Darren Tristano, an executive vice president of Chicago-based restaurant consultant Technomic Inc. told Crain’s "the new coffees have probably not done as well as they have hoped. I expect we are going to continue to see McDonald’s promote value to get people skipping breakfast or eating cereal at home to come to breakfast."

Breakfast had been one of the fastest growing areas for fast food chains in the last couple of years, but those sales have been weakened this year by high unemployment, which has fewer people on the road looking for a quick bite on their way to work, according to the report.

The NPD Group, a New York-based market research firm, reported morning meal sales at fast food restaurants dropped 2 percent this spring, compared to the previous year. Prior to that, breakfast sales at QSRs were growing at a 6 percent annual rate.

According to the 2009 Convenience Store News Foodservice Study, 58 percent of c-store retailers said breakfast (6 a.m. to 9 a.m.) was their fastest growing daypart last year. However, they saw their greatest percentage of sales growth at lunch time. Lunch (11 a.m. to 2 p.m.) represented 43.2 percent of retailers’ foodservice sales, compared with 28 percent for breakfast (6 a.m. to 9 a.m.) and 22 percent for dinner (4 p.m. to 7 p.m.).

"Breakfast sales are declining, and the only growth that we have had in the last two years has been based on price and not demand," Steve Plotkin, head of McDonald’s Western division, wrote in a memo to franchisees last month.

In a separate memo, Plotkin told franchisees "the launch of Dollar Menu at breakfast has given the (Northwest) region a lift."

He encouraged franchisees to look for ways to offer value at breakfast and find ways to sell more food, according to Crain’s.
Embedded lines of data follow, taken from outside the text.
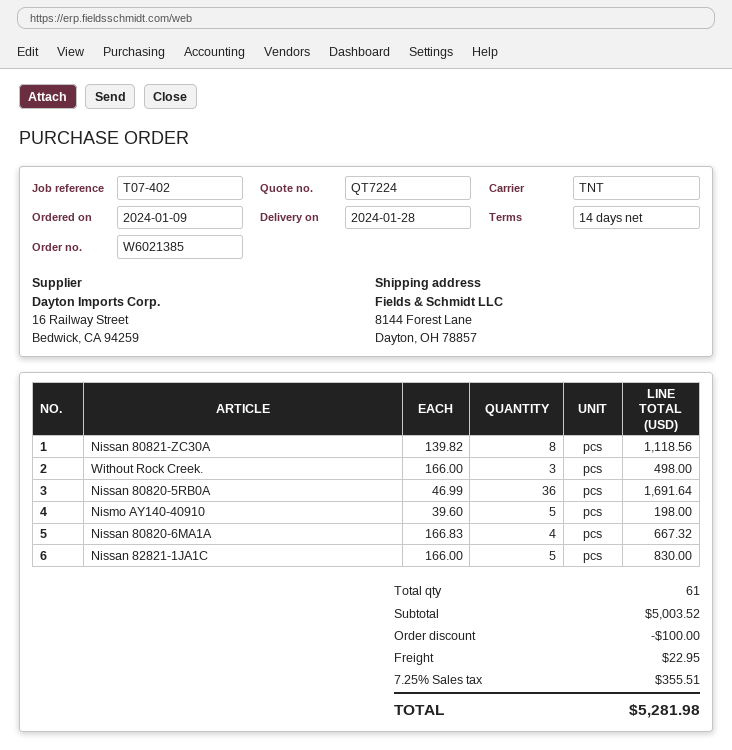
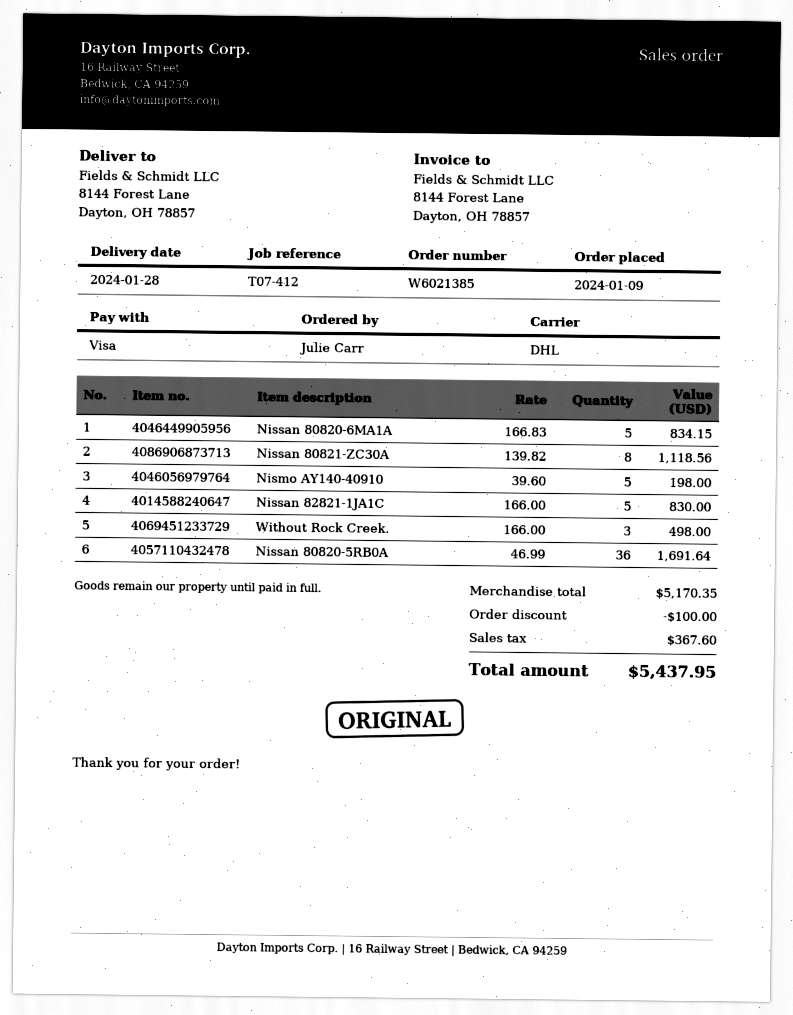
reference: T07-402 -> T07-412
shipping method: TNT -> DHL
Nissan 80820-6MA1A: 4 x 166.83 = 667.32 -> 5 x 166.83 = 834.15
subtotal: 5003.52 -> 5170.35
shipping: 22.95 -> none
tax: 355.51 -> 367.60
total: 5281.98 -> 5437.95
In May, McDonald’s introduced its new McCafe lattes and mochas nationwide. Executives claim the specialty coffees —McDonald’s biggest menu expansion in three decades—have exceeded expectations, but the heavily promoted new drinks have not generated large sales increases. Sales at U.S. restaurants open at least 13 months increased 2.6 percent in July, 1.8 percent in June and 2.8 percent in May, but a large part of that growth can be attributed to across-the-menu price hikes in the last year.

Discounts can help grow sales, but they are not always popular with franchisees, who often see profit margins shrink when prices fall.